• EXERCISE DIRECTIONS: Record by record, write out the listing word for word while omitting pictures.

• TASK MATERIAL:
╭──

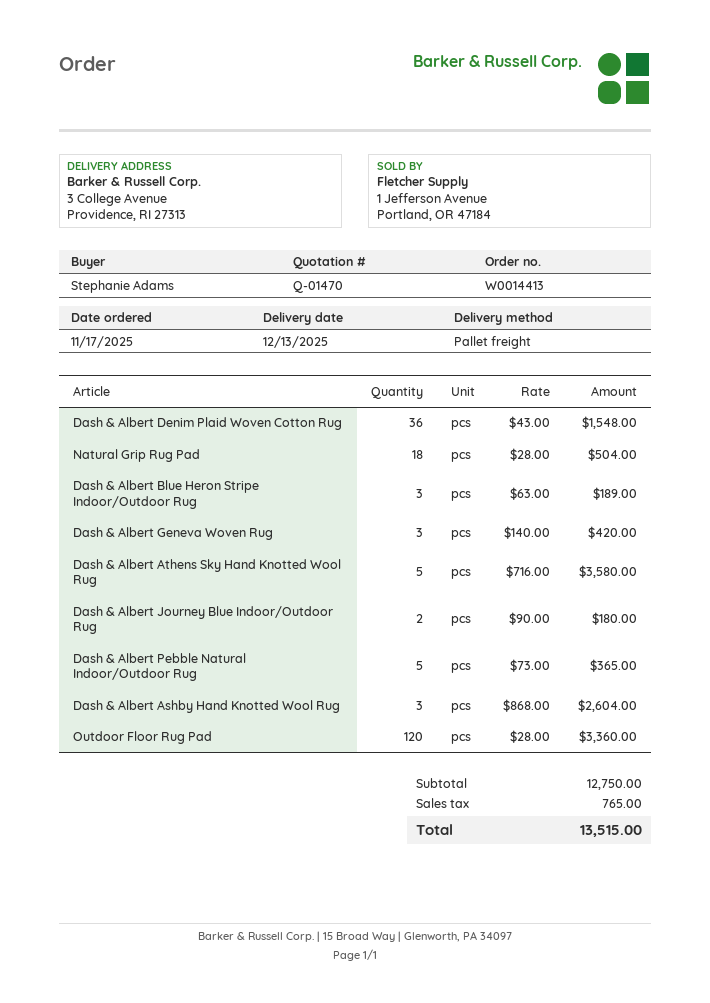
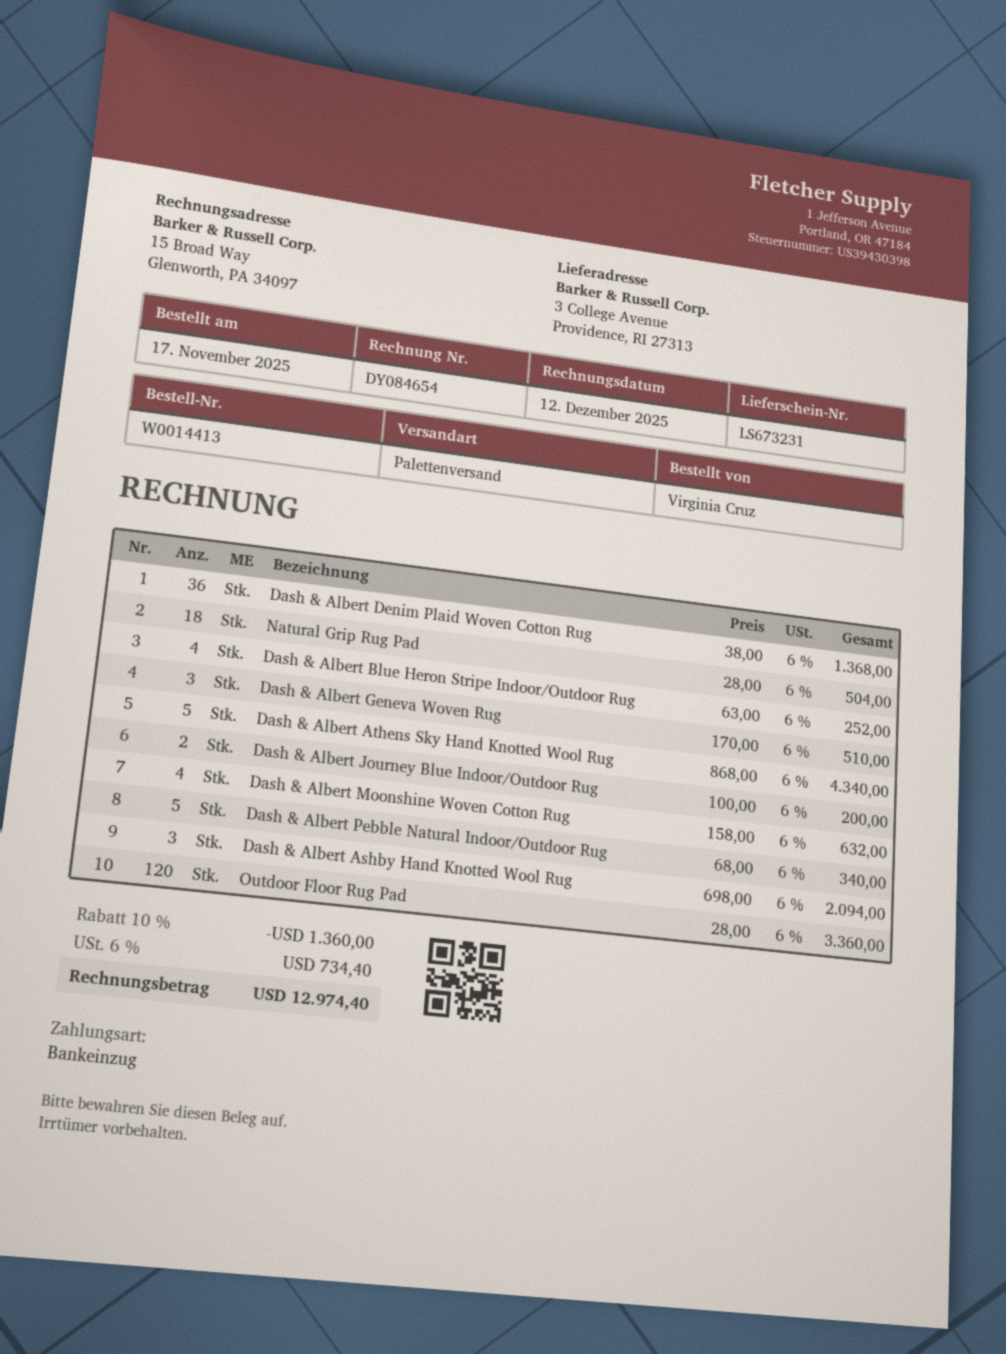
ordered by: Stephanie Adams -> Virginia Cruz
Dash & Albert Denim Plaid Woven Cotton Rug: 36 x 43.00 = 1548.00 -> 36 x 38.00 = 1368.00
Dash & Albert Blue Heron Stripe Indoor/Outdoor Rug: 3 x 63.00 = 189.00 -> 4 x 63.00 = 252.00
Dash & Albert Geneva Woven Rug: 3 x 140.00 = 420.00 -> 3 x 170.00 = 510.00
Dash & Albert Athens Sky Hand Knotted Wool Rug: 5 x 716.00 = 3580.00 -> 5 x 868.00 = 4340.00
Dash & Albert Journey Blue Indoor/Outdoor Rug: 2 x 90.00 = 180.00 -> 2 x 100.00 = 200.00
Dash & Albert Pebble Natural Indoor/Outdoor Rug: 5 x 73.00 = 365.00 -> 5 x 68.00 = 340.00
Dash & Albert Ashby Hand Knotted Wool Rug: 3 x 868.00 = 2604.00 -> 3 x 698.00 = 2094.00
Dash & Albert Moonshine Woven Cotton Rug: none -> 4 x 158.00 = 632.00
discount: none -> 10% = 1360.00
tax: 765.00 -> 734.40
total: 13515.00 -> 12974.40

╰──

• YOUR RESPONSE:
ordered by: Stephanie Adams -> Virginia Cruz
Dash & Albert Denim Plaid Woven Cotton Rug: 36 x 43.00 = 1548.00 -> 36 x 38.00 = 1368.00
Dash & Albert Blue Heron Stripe Indoor/Outdoor Rug: 3 x 63.00 = 189.00 -> 4 x 63.00 = 252.00
Dash & Albert Geneva Woven Rug: 3 x 140.00 = 420.00 -> 3 x 170.00 = 510.00
Dash & Albert Athens Sky Hand Knotted Wool Rug: 5 x 716.00 = 3580.00 -> 5 x 868.00 = 4340.00
Dash & Albert Journey Blue Indoor/Outdoor Rug: 2 x 90.00 = 180.00 -> 2 x 100.00 = 200.00
Dash & Albert Pebble Natural Indoor/Outdoor Rug: 5 x 73.00 = 365.00 -> 5 x 68.00 = 340.00
Dash & Albert Ashby Hand Knotted Wool Rug: 3 x 868.00 = 2604.00 -> 3 x 698.00 = 2094.00
Dash & Albert Moonshine Woven Cotton Rug: none -> 4 x 158.00 = 632.00
discount: none -> 10% = 1360.00
tax: 765.00 -> 734.40
total: 13515.00 -> 12974.40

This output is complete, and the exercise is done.